Treatment is mainly focused on optimization of the CKD state. Maintenance of haemoglobin, calcium, phosphorus, parathyroid hormone (PTH), adequacy of dialysis; compliance with frequency of dialysis, blood tests and medications, all constitute cardio protective measures. Having a good nutritional status as assessed by dietary recall, serum albumin and subjective global assessment (SGA), among others contribute to the overall quality of life of dialysis patients. Avoiding high ultrafiltration volumes during haemodialysis and maintenance of a low inter dialytic weight gain are equally important. Maintenance of normal extracellular volume can cause regression of LVH and improved survival [8]. Patients with a poor LV systolic function do better with peritoneal dialysis.
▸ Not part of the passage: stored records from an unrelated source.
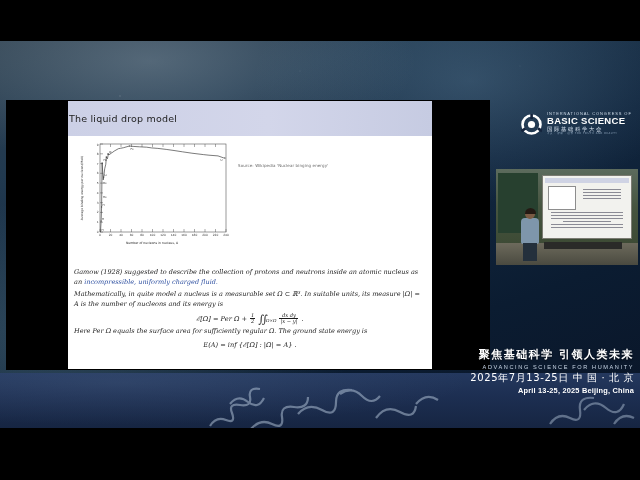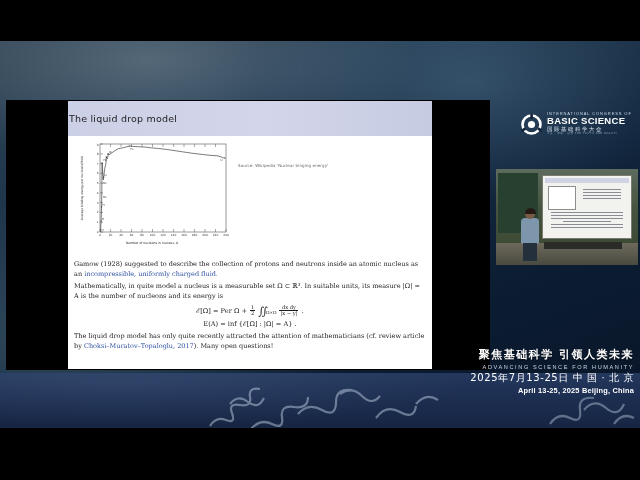--- a/index.html
+++ b/index.html
@@ -52,7 +52,7 @@
   .cap-src{font-family:"DejaVu Sans",sans-serif;font-size:4px;color:#6a6a6a;margin-top:9px;letter-spacing:.1px;}
 
   
-  .prose{margin-top:12px;font-family:"DejaVu Serif",serif;font-size:6.5px;line-height:1.52;color:#1b1b1b;}
+  .prose{margin-top:20px;font-family:"DejaVu Serif",serif;font-size:6.5px;line-height:1.52;color:#1b1b1b;font-style:italic;}
   .prose p{margin:0 0 2.5px 0;}
   .hl{color:#2d4fa0;}
   .eq{text-align:center;margin:2.5px 0 3px 0;font-family:"DejaVu Serif",serif;font-size:6.6px;color:#1b1b1b;}

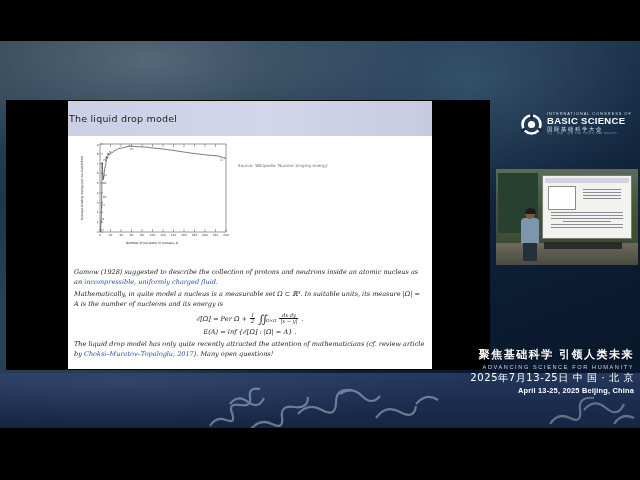--- a/index.html
+++ b/index.html
@@ -266,6 +266,7 @@
             <span>.</span>
           </div>
 
+          <p>Here Per Ω equals the surface area for sufficiently regular Ω.  The ground state energy is</p>
           <div class="eq">E(A) = inf {ℰ[Ω] :  |Ω| = A} .</div>
           <p><span>The liquid drop model has only quite recently attracted the attention of mathematicians (cf. review article by </span><span class="hl">Choksi–Muratov–Topaloglu, 2017</span><span>). Many open questions!</span></p>
         </div>

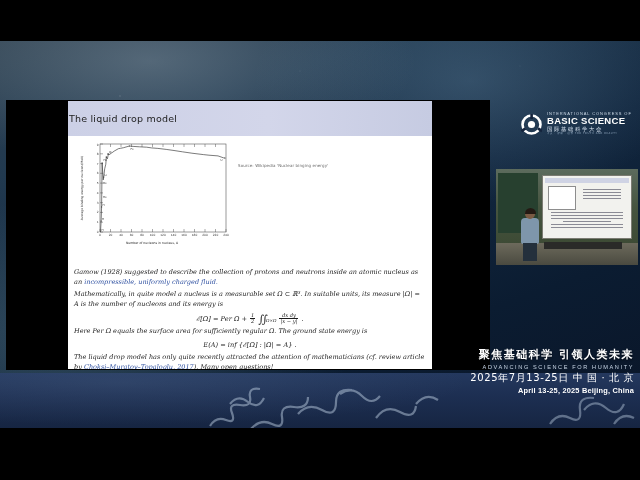--- a/index.html
+++ b/index.html
@@ -268,7 +268,6 @@
 
           <p>Here Per Ω equals the surface area for sufficiently regular Ω.  The ground state energy is</p>
           <div class="eq">E(A) = inf {ℰ[Ω] :  |Ω| = A} .</div>
-          <p><span>The liquid drop model has only quite recently attracted the attention of mathematicians (cf. review article by </span><span class="hl">Choksi–Muratov–Topaloglu, 2017</span><span>). Many open questions!</span></p>
         </div>
       </div>
     </div>

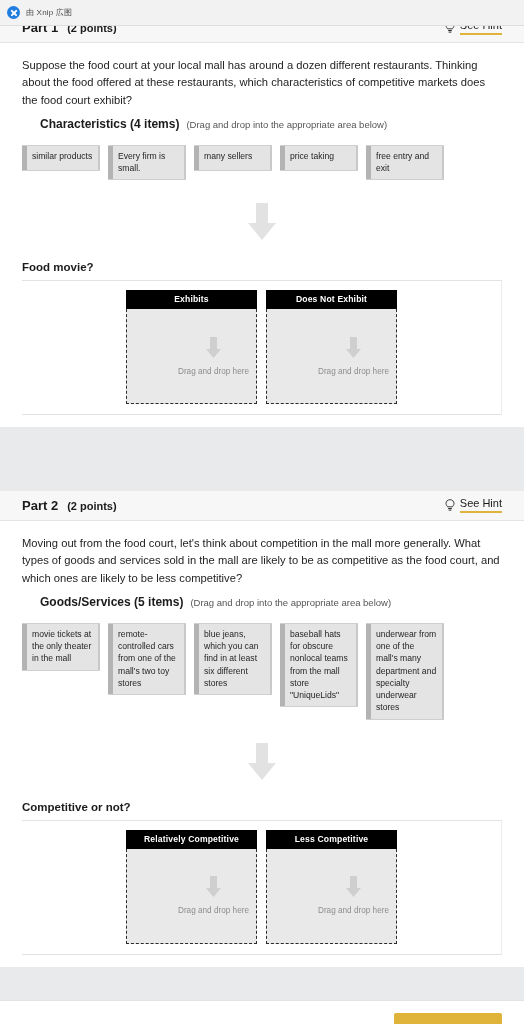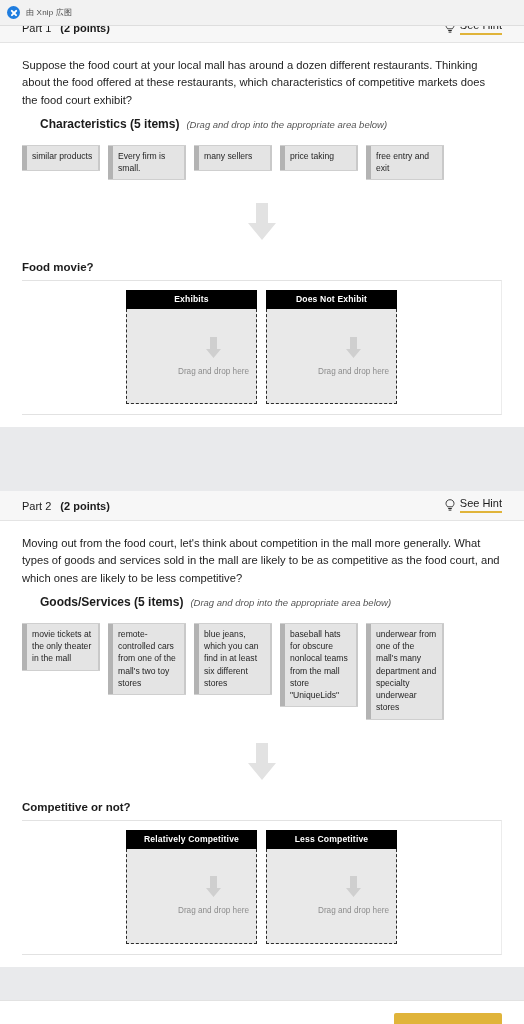--- a/index.html
+++ b/index.html
@@ -72,8 +72,8 @@
     padding: 0 22px;
   }
   .part-title {
-    font-size: 11px;
-    font-weight: normal;
+    font-size: 13px;
+    font-weight: bold;
     color: #1b1b1b;
     white-space: nowrap;
   }

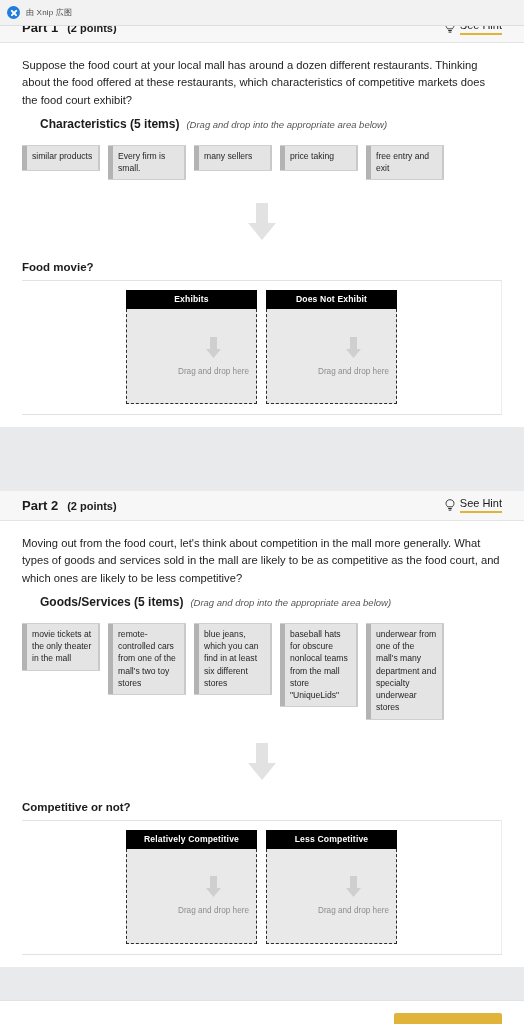--- a/index.html
+++ b/index.html
@@ -283,7 +283,7 @@
     <div class="body-pad">
       <div class="prompt">Suppose the food court at your local mall has around a dozen different restaurants. Thinking about the food offered at these restaurants, which characteristics of competitive markets does the food court exhibit?</div>
       <div class="items-label-row">
-        <span class="items-label">Characteristics (5 items)</span>
+        <span class="items-label">Characteristics (4 items)</span>
         <span class="items-hint">(Drag and drop into the appropriate area below)</span>
       </div>
     </div>

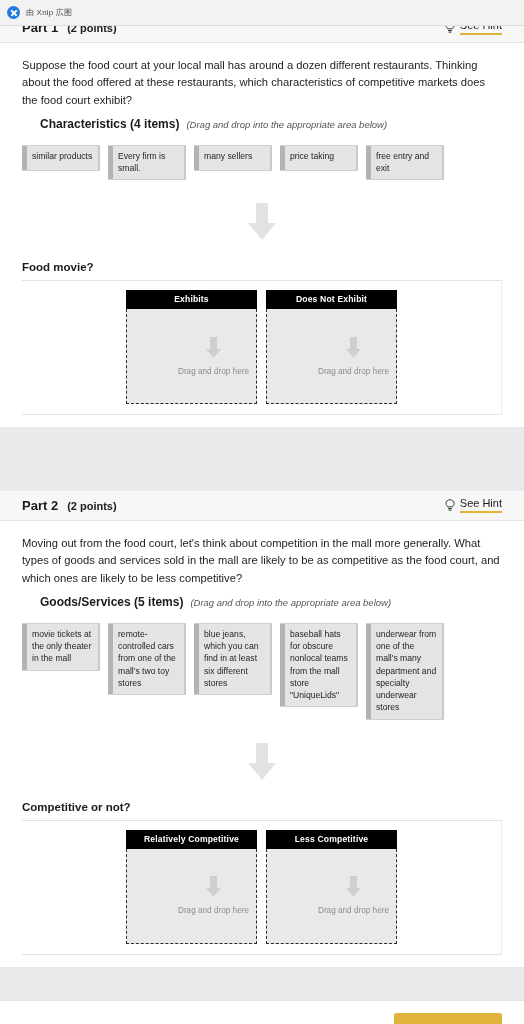--- a/index.html
+++ b/index.html
@@ -123,7 +123,6 @@
   }
   .items-hint {
     font-size: 9.5px;
-    font-style: italic;
     color: #555555;
   }
 

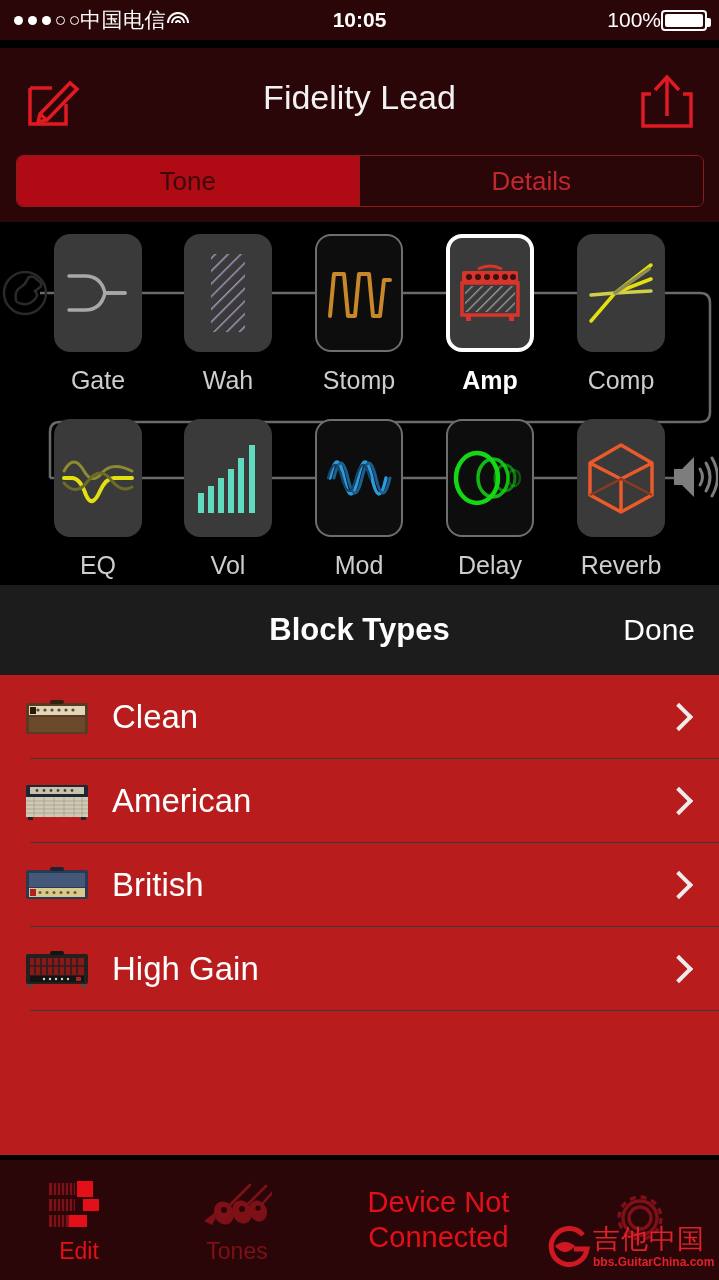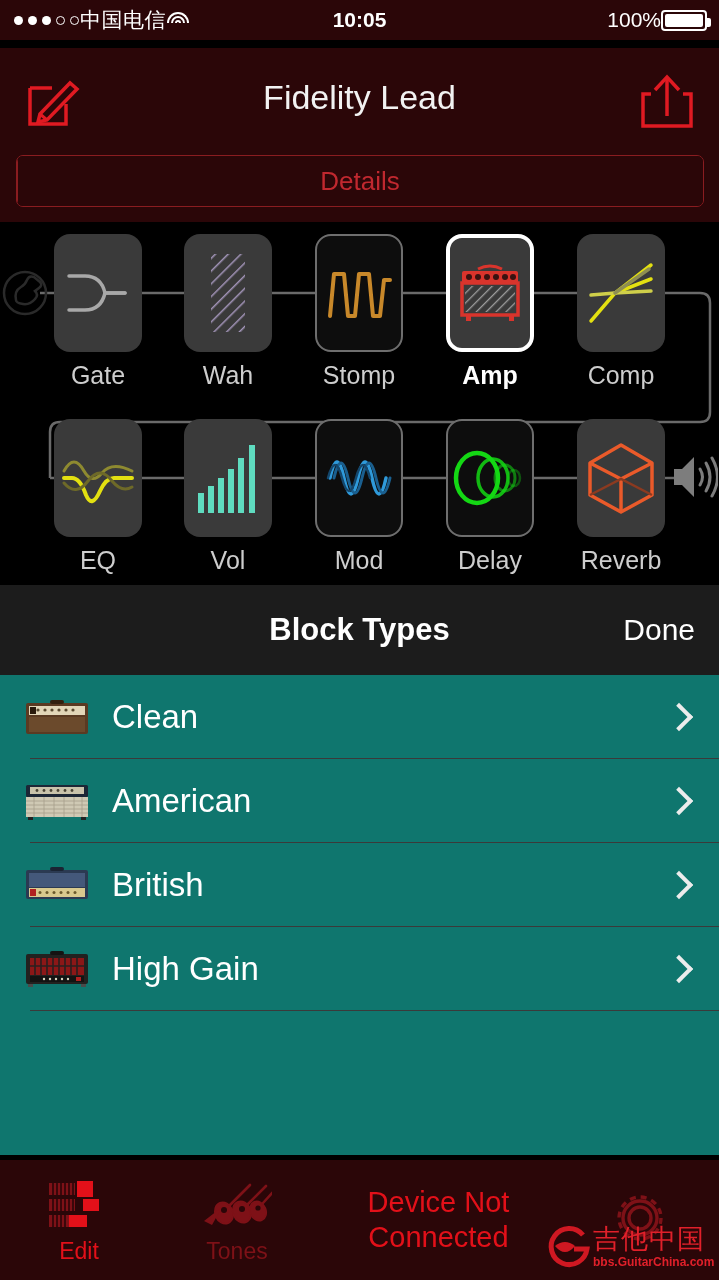--- a/index.html
+++ b/index.html
@@ -182,6 +182,7 @@
 
   <div class="segwrap">
     <div class="seg">
+      <div class="seg-item active">Tone</div>
       <div class="seg-item inactive">Details</div>
     </div>
   </div>

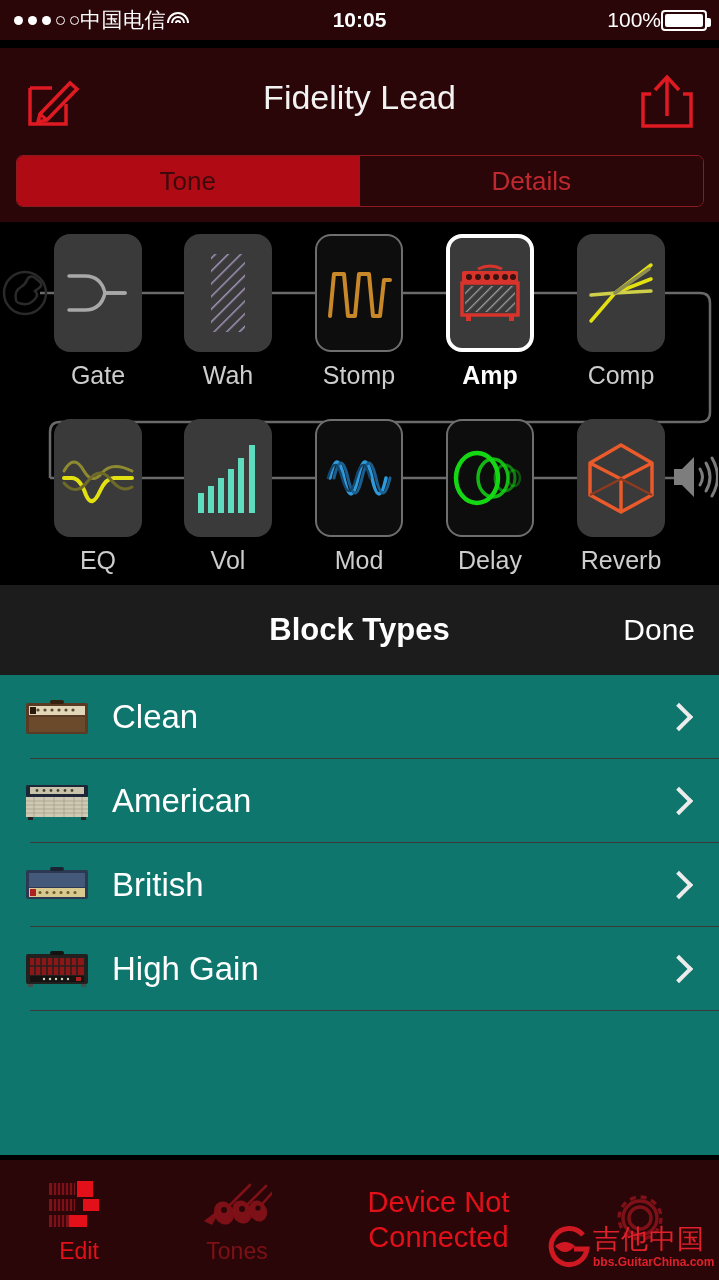--- a/index.html
+++ b/index.html
@@ -82,7 +82,7 @@
   }
   .tile.off{ background:#0d0d0d; border:2px solid #6e6e6e; }
   .tile.sel{ background:#3a3a3a; border:4px solid #ffffff; }
-  .blabel{ margin-top:9px; font-size:25px; color:#cdcdcd; }
+  .blabel{ margin-top:14px; font-size:25px; color:#cdcdcd; }
   .blabel.sel{ color:#fff; font-weight:bold; }
 
   

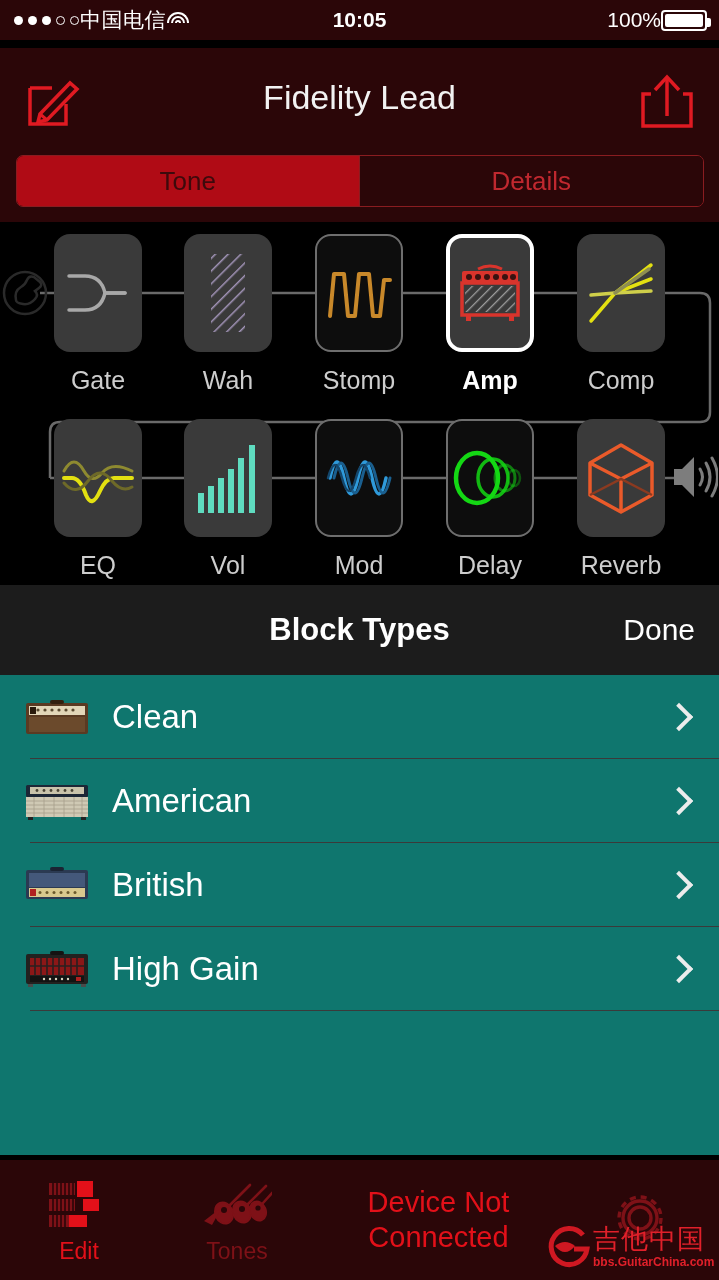--- a/index.html
+++ b/index.html
@@ -97,7 +97,7 @@
   .panel-done{
     position:absolute; right:24px; color:#fff; font-size:30px; cursor:pointer;
   }
-  .list{ position:absolute; left:0; top:675px; width:719px; height:480px; background:#0f766e; }
+  .list{ position:absolute; left:0; top:675px; width:719px; height:480px; background:#b91c1c; }
   .lrow{
     position:relative; height:84px; display:flex; align-items:center; cursor:pointer;
   }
If haemodialysis is the on-going dialysis, nocturnal / daily dialysis may be beneficial for the heart [9].

Aspirin is beneficial in patients with CKD with cardiac disease and may confer protection to the patency of the arteriovenous fistula as well [10]. Statins are given as needed. The combination of statins and fibrates increases the muscle toxicity. Antioxidants and multivitamins are given to dialysis patients.

The role of other drugs is discussed in the section of pathophysiology. Anti-anginals can be given as needed. Calcium channel blockers and other anti-hypertensive can also be given.

Surgical revascularization (Coronary artery bypass grafting) may be done when indicated. The peri operative mortality of dialysis patients is higher than non CKD patients [11,12]. The role of stenting or angioplasty is controversial in CKD patients but may be individualized. A routine annual cardiac evaluation in all patients with CKD is recommended. Periodic counselling about the optimization of the CKD state and reinforcing compliance remain the mainstay of therapy.